Problem statement: For the entries below, the expected answer is the line with "font-weight: bold ->", the line with "height: 50px ->", and every line between them, exactly as written, and nothing more.
===== Working data
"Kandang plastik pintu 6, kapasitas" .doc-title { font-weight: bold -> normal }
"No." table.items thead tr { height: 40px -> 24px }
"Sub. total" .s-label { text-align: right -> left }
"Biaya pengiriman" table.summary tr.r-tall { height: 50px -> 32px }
==========
===== Working data
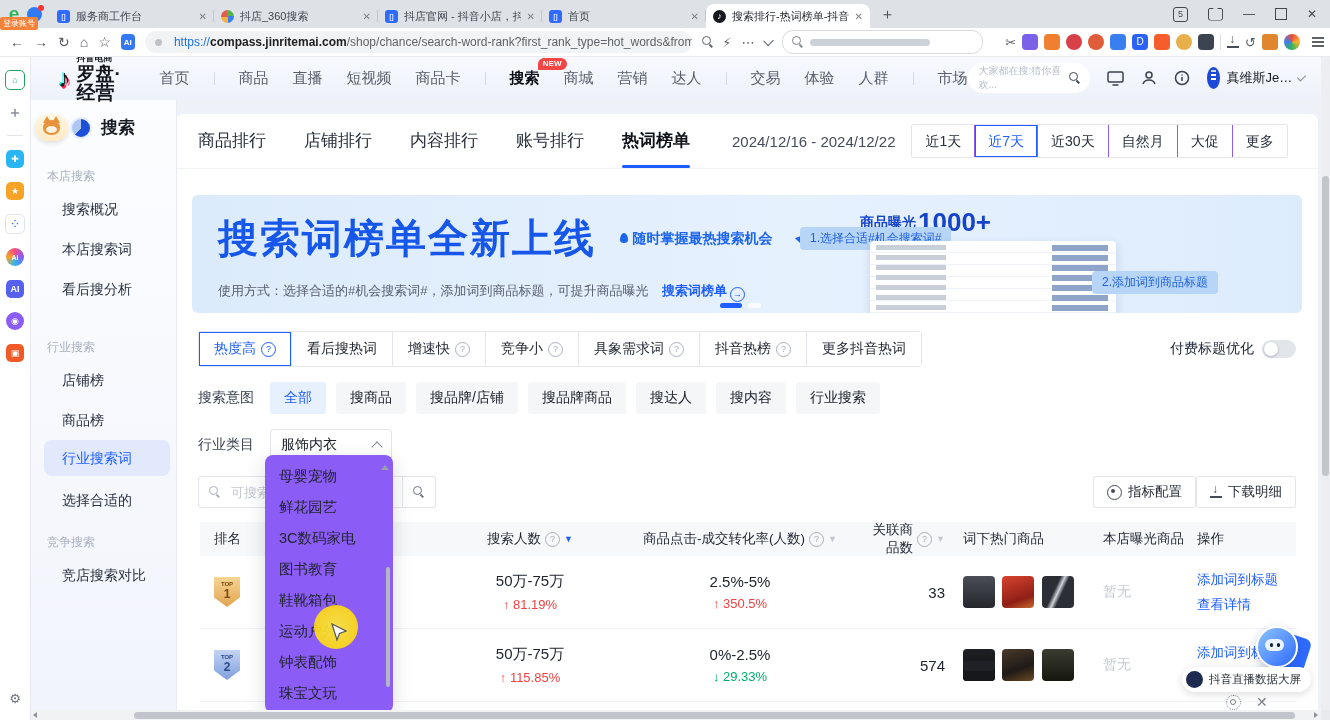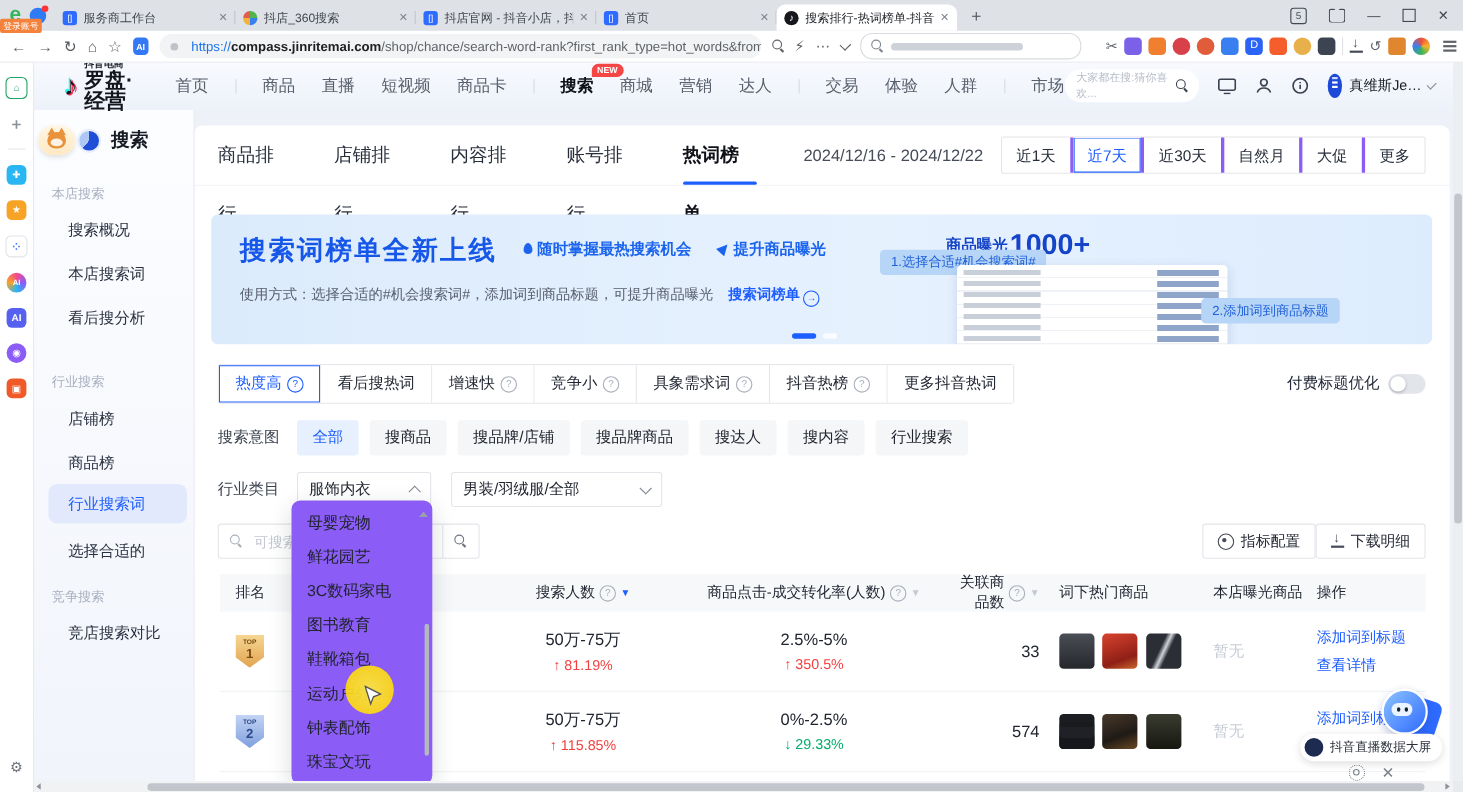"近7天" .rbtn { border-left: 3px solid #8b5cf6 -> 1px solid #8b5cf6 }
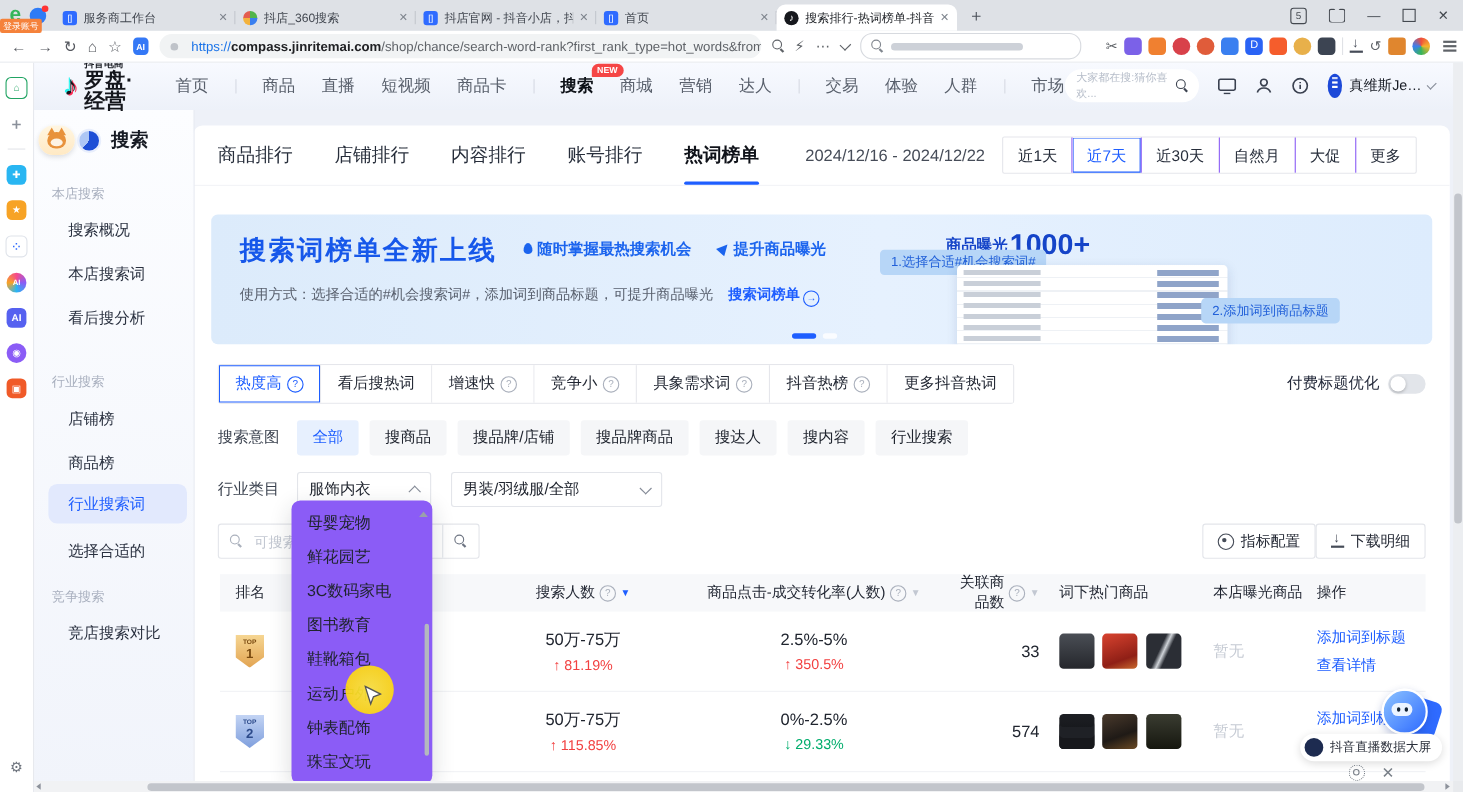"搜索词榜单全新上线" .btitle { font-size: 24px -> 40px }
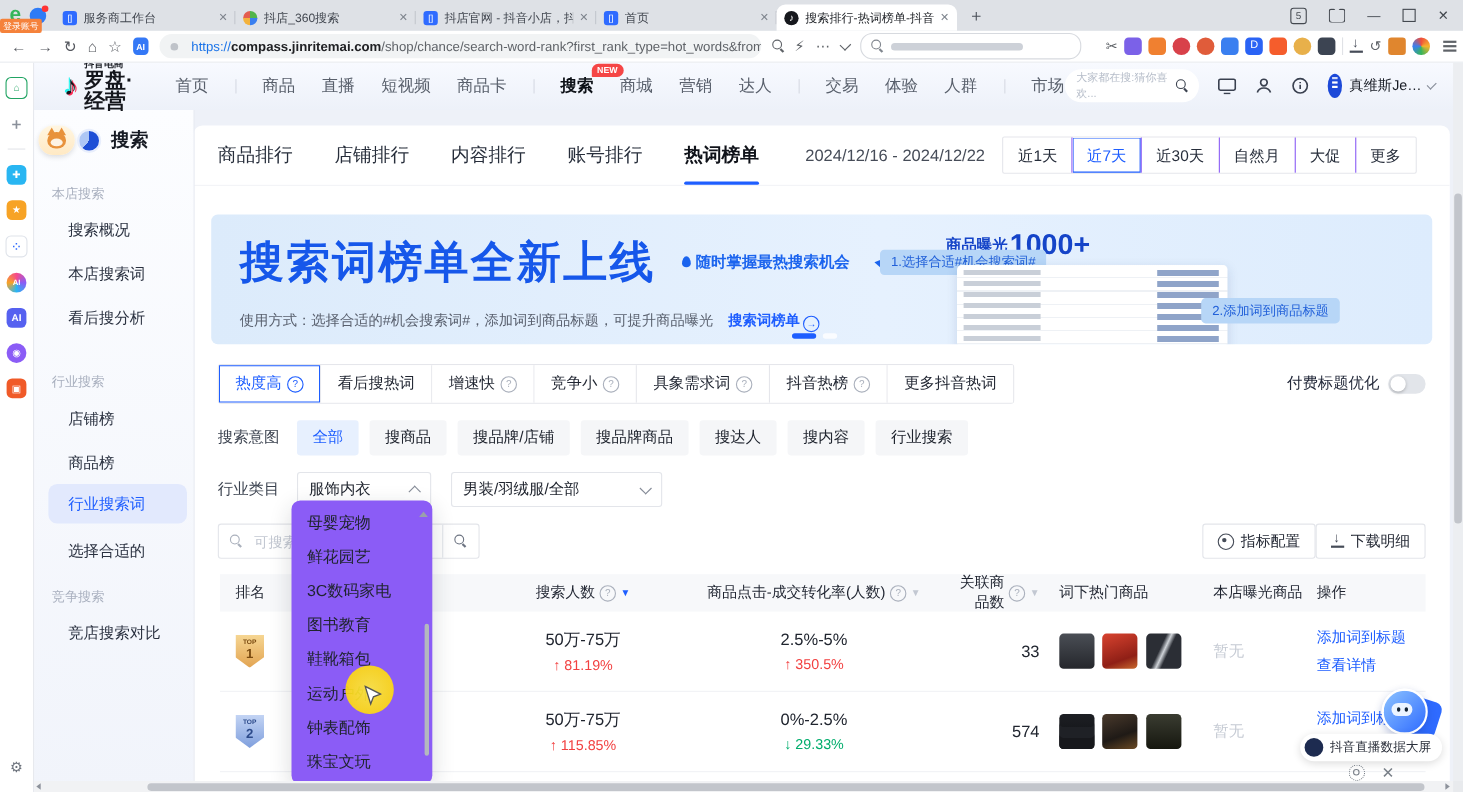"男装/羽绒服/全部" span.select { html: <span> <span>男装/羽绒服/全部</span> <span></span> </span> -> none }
==========
Solution for this exercise:
"Kandang plastik pintu 6, kapasitas" .doc-title { font-weight: bold -> normal }
"No." table.items thead tr { height: 40px -> 24px }
"Sub. total" .s-label { text-align: right -> left }
"Biaya pengiriman" table.summary tr.r-tall { height: 50px -> 32px }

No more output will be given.